Directions = The output is the lines below from the one with "0; white-space: nowrap;" through the one with "-266,21 +267,21 @@", both included, printed exactly and with no other line.
*** Opening Extracted records ***
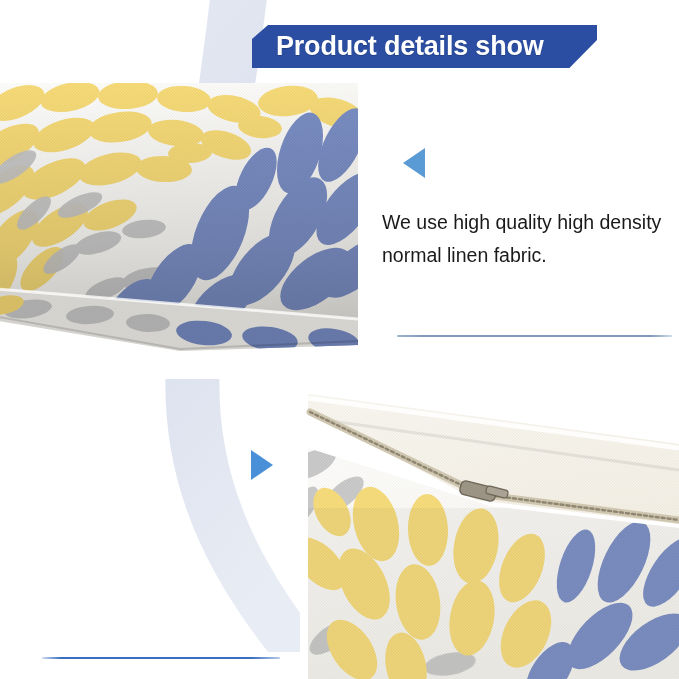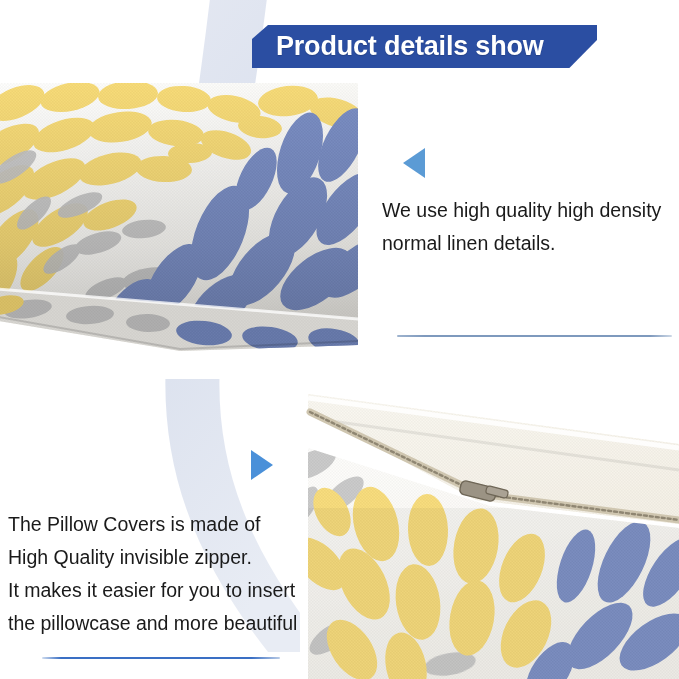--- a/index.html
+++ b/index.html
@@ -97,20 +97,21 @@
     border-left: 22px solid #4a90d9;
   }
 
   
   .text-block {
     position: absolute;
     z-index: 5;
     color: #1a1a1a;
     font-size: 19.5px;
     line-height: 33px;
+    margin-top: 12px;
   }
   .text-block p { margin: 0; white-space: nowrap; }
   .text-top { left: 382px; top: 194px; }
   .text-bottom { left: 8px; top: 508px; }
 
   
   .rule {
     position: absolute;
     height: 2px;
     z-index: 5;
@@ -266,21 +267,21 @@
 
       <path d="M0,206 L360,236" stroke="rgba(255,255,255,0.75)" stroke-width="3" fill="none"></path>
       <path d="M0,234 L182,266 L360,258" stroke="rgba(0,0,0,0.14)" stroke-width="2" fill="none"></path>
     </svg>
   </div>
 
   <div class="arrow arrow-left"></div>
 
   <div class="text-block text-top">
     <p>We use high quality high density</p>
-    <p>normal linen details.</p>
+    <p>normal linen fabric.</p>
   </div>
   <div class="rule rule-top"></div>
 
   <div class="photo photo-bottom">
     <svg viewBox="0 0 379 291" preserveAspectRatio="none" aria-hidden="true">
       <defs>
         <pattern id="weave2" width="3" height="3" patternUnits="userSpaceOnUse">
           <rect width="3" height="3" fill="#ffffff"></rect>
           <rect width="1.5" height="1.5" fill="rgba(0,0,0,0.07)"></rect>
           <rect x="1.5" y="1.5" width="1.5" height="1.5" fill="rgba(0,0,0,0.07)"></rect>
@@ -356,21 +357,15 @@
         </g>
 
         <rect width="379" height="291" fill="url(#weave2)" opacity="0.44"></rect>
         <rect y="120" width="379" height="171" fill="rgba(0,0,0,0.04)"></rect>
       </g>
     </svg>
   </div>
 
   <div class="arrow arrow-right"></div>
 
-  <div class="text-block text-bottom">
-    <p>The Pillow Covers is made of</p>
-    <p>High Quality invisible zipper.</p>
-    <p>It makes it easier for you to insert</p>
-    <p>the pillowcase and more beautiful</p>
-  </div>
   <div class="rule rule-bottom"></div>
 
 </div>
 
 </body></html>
*** Closing Extracted records ***
Answer space =
   .text-block p { margin: 0; white-space: nowrap; }
   .text-top { left: 382px; top: 194px; }
   .text-bottom { left: 8px; top: 508px; }
 
   
   .rule {
     position: absolute;
     height: 2px;
     z-index: 5;
@@ -266,21 +267,21 @@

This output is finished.